Memory addressing mode interpretation for x86 on Linux

Question

I am reading through Programming from the ground up by Jonathan Bartlett. The author discusses memory addressing mode and states that the general form of memory address reference is this:

ADDRESS_OR_OFFSET (%BASE_OR_OFFSET, %INDEX, MULTIPLIER)

where the final address is calculated thus:

FINAL_ADDRESS = ADDRESS_OR_OFFSET + %BASE_OR_OFFSET + MULTIPLIER * %INDEX.

It is also stated that if any of the pieces is left out, it is just substituted with zero in the equation. ADDRESS_OR_OFFSET and MULTIPLIER are required to be constants, while the other elements are required to be registers.
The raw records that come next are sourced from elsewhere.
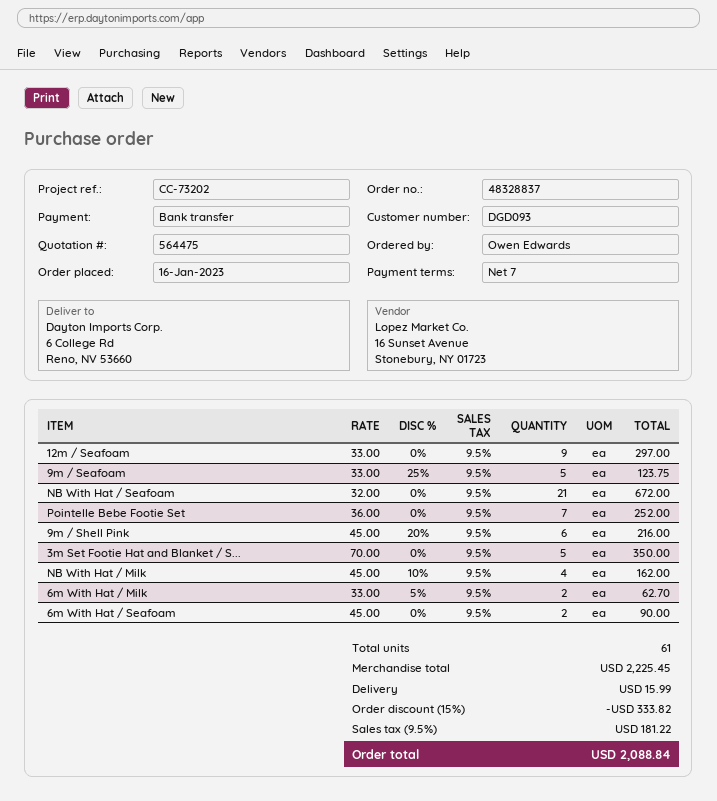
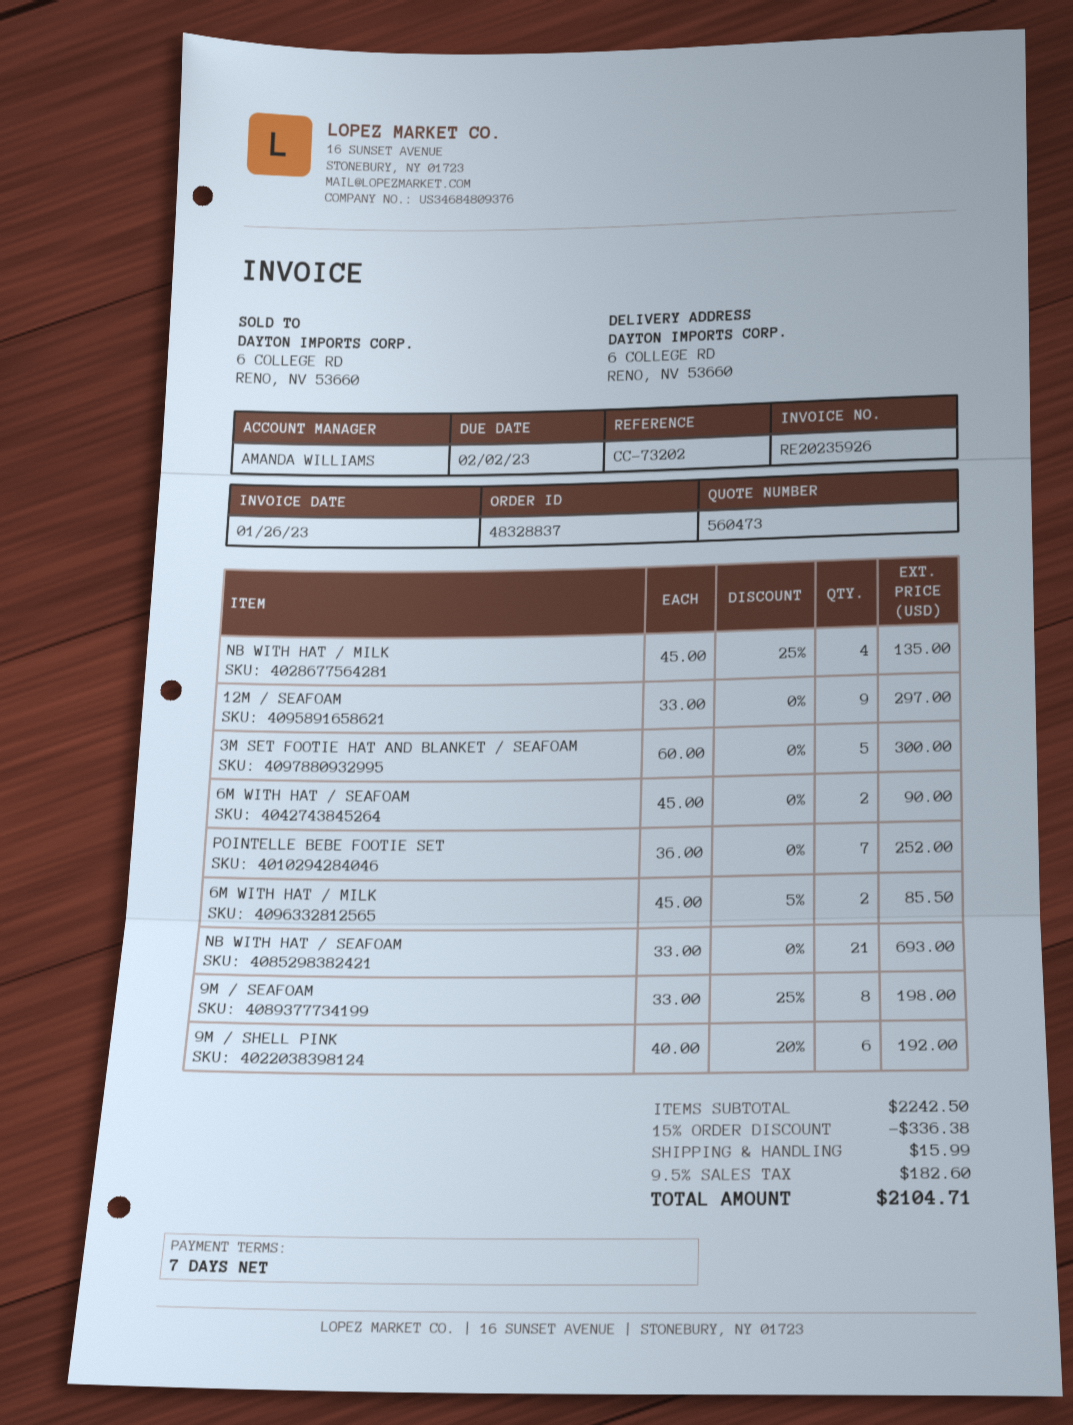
quote number: 564475 -> 560473
9m / Seafoam: 5 x 33.00 - 25% = 123.75 -> 8 x 33.00 - 25% = 198.00
NB With Hat / Seafoam: 21 x 32.00 = 672.00 -> 21 x 33.00 = 693.00
9m / Shell Pink: 6 x 45.00 - 20% = 216.00 -> 6 x 40.00 - 20% = 192.00
3m Set Footie Hat and Blanket / S...: 5 x 70.00 = 350.00 -> 5 x 60.00 = 300.00
NB With Hat / Milk: 4 x 45.00 - 10% = 162.00 -> 4 x 45.00 - 25% = 135.00
6m With Hat / Milk: 2 x 33.00 - 5% = 62.70 -> 2 x 45.00 - 5% = 85.50
subtotal: 2225.45 -> 2242.50
discount: 15% = 333.82 -> 15% = 336.38
tax: 9.5% = 181.22 -> 9.5% = 182.60
total: 2088.84 -> 2104.71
These seem to be the only general rules specified.

So far, so good.

The author then discusses indirect addressing mode and gives as example:

movl (%eax), %ebx

which moves the value at address stored in the eax register into ebx register.

For that to work, (%eax) should be interpreted as 0(%eax,0,0) as opposed to 0(0,%eax,0). Is there an additional rule that enforces this interpretation?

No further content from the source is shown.